═══ Provided data
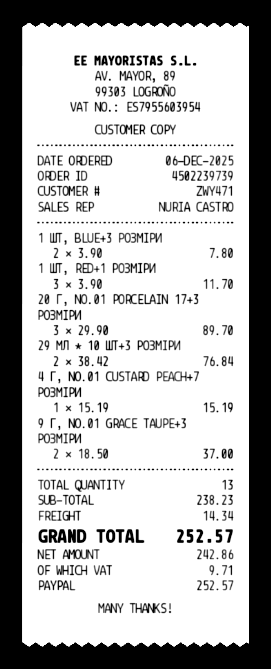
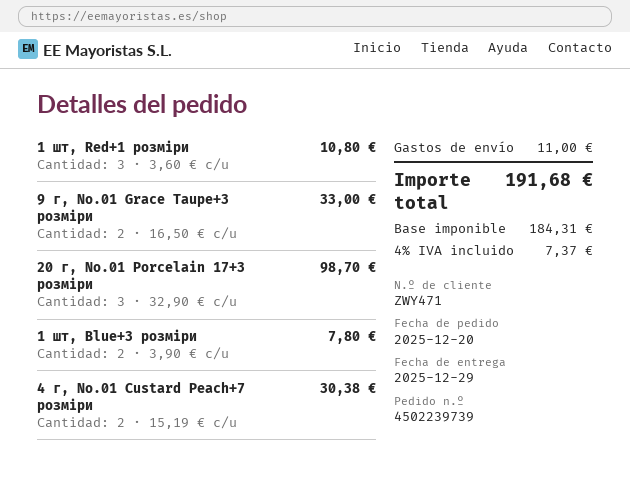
order date: 2025-12-06 -> 2025-12-20
1 ШТ, RED+1 РОЗМІРИ: 3 x 3.90 = 11.70 -> 3 x 3.60 = 10.80
20 Г, NO.01 PORCELAIN 17+3 РОЗМІРИ: 3 x 29.90 = 89.70 -> 3 x 32.90 = 98.70
29 МЛ * 10 ШТ+3 РОЗМІРИ: 2 x 38.42 = 76.84 -> none
4 Г, NO.01 CUSTARD PEACH+7 РОЗМІРИ: 1 x 15.19 = 15.19 -> 2 x 15.19 = 30.38
9 Г, NO.01 GRACE TAUPE+3 РОЗМІРИ: 2 x 18.50 = 37.00 -> 2 x 16.50 = 33.00
shipping: 14.34 -> 11.00
net: 242.86 -> 184.31
tax: 9.71 -> 7.37
total: 252.57 -> 191.68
══════
■ **Assignment**
A single number is requested: the count of lines in the data that hold "РОЗМІРИ".

■ **Output for this task**
5